# deals i've found



## parts henry (Aug 28, 2011)

good deals.... and nice people

Lamson Litespeed- 30% off @ feather-craft.com 

yellowstoneangler.com - bvk 8wt w/ bvk reel spooled, ready to go $580...no tax and free shipping

custom Sage One- Jon @503-318-2442 - name on rod, pick your reel seat...etc. Nice guy to boot $650

Christopher @ Angler's edge is most helpful in Houston market.


----------



## Red3Fish (Jun 4, 2004)

*Parts Henry.......*

This is my first post in the fly fishers "area" LOL I am pretty old, and started fly fishing Texas back in the 60's when you had to mail order a fly rig....they didn't sell any, or very few in Texas!! LOL

I realize some of you are "purist" and take great pride in your equipment.....just holding a well balanced, good looking outfit can make you feel good!

But IMHO, some of the prices you quote as "good deals" might be intimidating to a young or novice angler wanting to get in on fly fishing. Most folks could get started with a "good deal" for $100 or less, with a decent serviceable outfit. THEN decide if they need the primo outfits.

I certainly am not criticizing your post, just saying for a youngster or new comer to fly fishing, they might not try it, due to thinking a $1000 or more rig is required. Part of the fun of fishing is watching a "newcomer" to your sport learning!

Not trying to be a troublemaker....just MHO.

Later
R3F


----------



## h_soape (Apr 9, 2006)

R3F, Wrong side of the bed this morning? There are beginner outfits available in that range you are referencing. There are also multiple threads in this section and other popular forum discussing those setups.

The equipment Parts Henry posted is high end gear at a great price. I appreciate him sharing this and I expect the other folks who frequent this section of the forum appreciate it as well.


----------



## parts henry (Aug 28, 2011)

Red3Fish said:


> This is my first post in the fly fishers "area" LOL I am pretty old, and started fly fishing Texas back in the 60's when you had to mail order a fly rig....they didn't sell any, or very few in Texas!! LOL
> 
> I realize some of you are "purist" and take great pride in your equipment.....just holding a well balanced, good looking outfit can make you feel good!
> 
> ...


The flip side is if they get stuck with POS buggy whip it could discourage them as well, you agree?

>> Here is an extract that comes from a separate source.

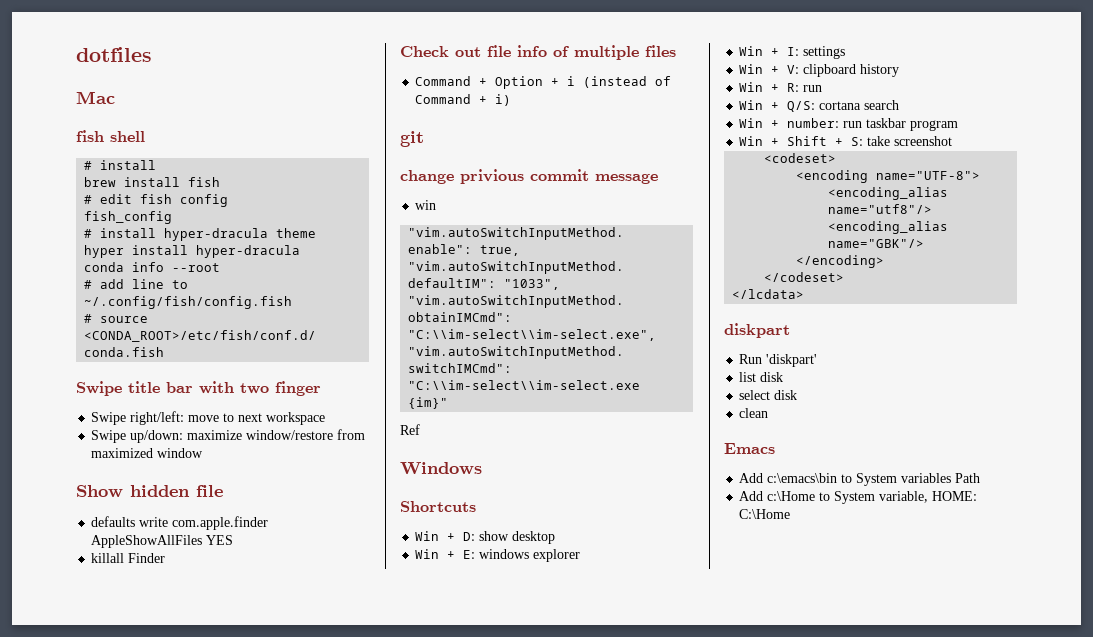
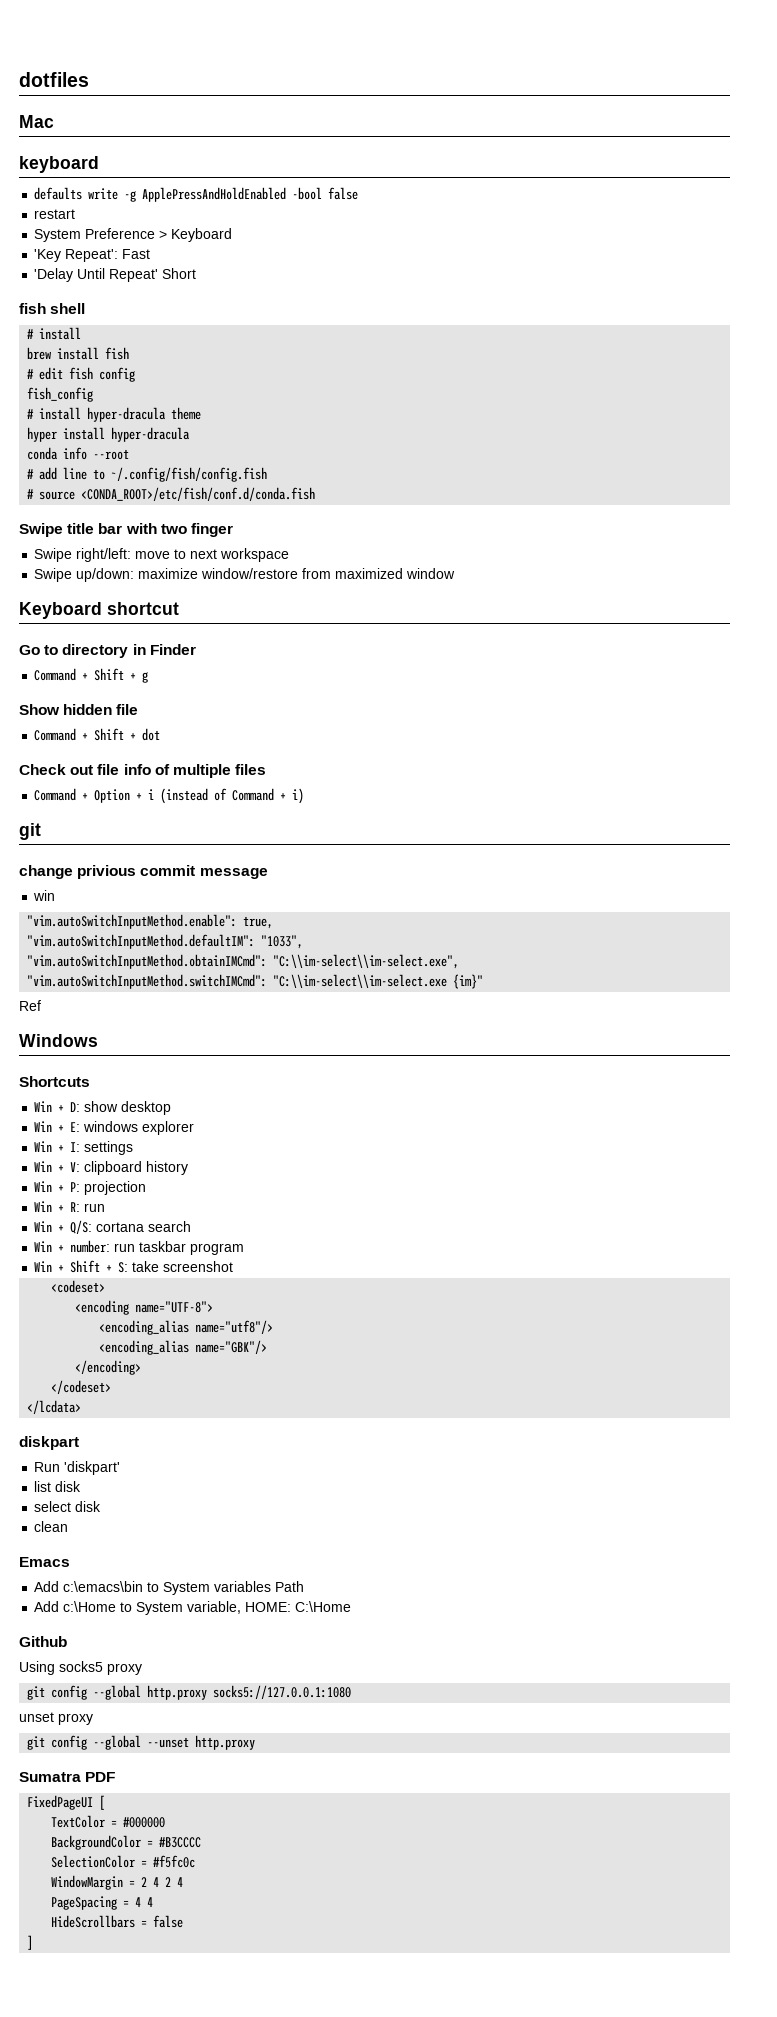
(115, 97) none -> [19,156,99,173] [34,187,359,202] [34,209,76,219] [34,228,233,242] [34,249,151,262] [34,268,197,282] // keyboard // defaults write -g ApplePressAndHoldEnabled -bool false // restart // System Preference > Keyboard // 'Key Repeat': Fast // 'Delay Until Repeat' Short
[76,485,223,497] [91,516,269,530] [91,535,234,548] [91,553,166,563] Show hidden file // defaults write com.apple.finder AppleShowAllFiles YES // killall Finder -> [19,602,179,619] [19,644,196,658] [34,668,149,683] [19,704,139,715] [34,728,161,741] Keyboard shortcut // Go to directory in Finder // Command + Shift + g // Show hidden file // Command + Shift + dot
(900, 70) none -> [34,1181,147,1195] // Win + P: projection
(791, 514) none -> [19,1636,67,1647] [19,1661,142,1675] [27,1685,352,1700] [19,1712,93,1725] [27,1735,256,1750] [19,1772,116,1782] [27,1795,106,1810] [51,1815,166,1828] [51,1835,202,1850] [51,1855,196,1868] [51,1875,184,1890] [51,1896,154,1910] [51,1915,184,1928] [27,1935,34,1950] // Github // Using socks5 proxy // git config --global http.proxy socks5://127.0.0.1:1080 // unset proxy // git config --global --unset http.proxy // Sumatra PDF // FixedPageUI [ // TextColor = #000000 // BackgroundColor = #B3CCCC // SelectionColor = #f5fc0c // WindowMargin = 2 4 2 4 // PageSpacing = 4 4 // HideScrollbars = false // ]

Whatever you do, don't go to boating forum....you might soil yourself when you see what people spend on boats now days.


----------



## texasflycaster (Jun 16, 2009)

To each their own. What's expensive for one may be pocket change for another. Insert your cliche' here -


----------



## Red3Fish (Jun 4, 2004)

"Whatever you do, don't go to boating forum....you might soil yourself when you see what people spend on boats now days.".....You are correct sir! LOL

I will back out and leave y'alls forum the way I came it! LOL Didn't mean to cause a problem.

I DO understand primo equipment. It is just that I have had several folks, over the years, tell me they would like to try fly fishing, but wouldn't because of the high dollar start up cost, they initially encountered. I redirected them, to get started.

I was wading the flats around POC, in the late 60's with a fly outfit, when folks, including my pop and fishing buddies, would just laugh at you!! LOL Most had never actually SEEN a fly rod and reel, except pictures in the outdoors magazines!

Good Fishing All!! My post and ideas are certainly "dated" and not relevant to todays' fishermen.

Later
R3F


----------



## parts henry (Aug 28, 2011)

Red3Fish said:


> "Whatever you do, don't go to boating forum....you might soil yourself when you see what people spend on boats now days.".....You are correct sir! LOL
> 
> I will back out and leave y'alls forum the way I came it! LOL Didn't mean to cause a problem.
> 
> ...


Here's your !troll!trophy. Embrace technology advancement R3F, it's what makes life fun. nothing wrong with your post, wish all rods were $100..but the guys making them have to eat too


----------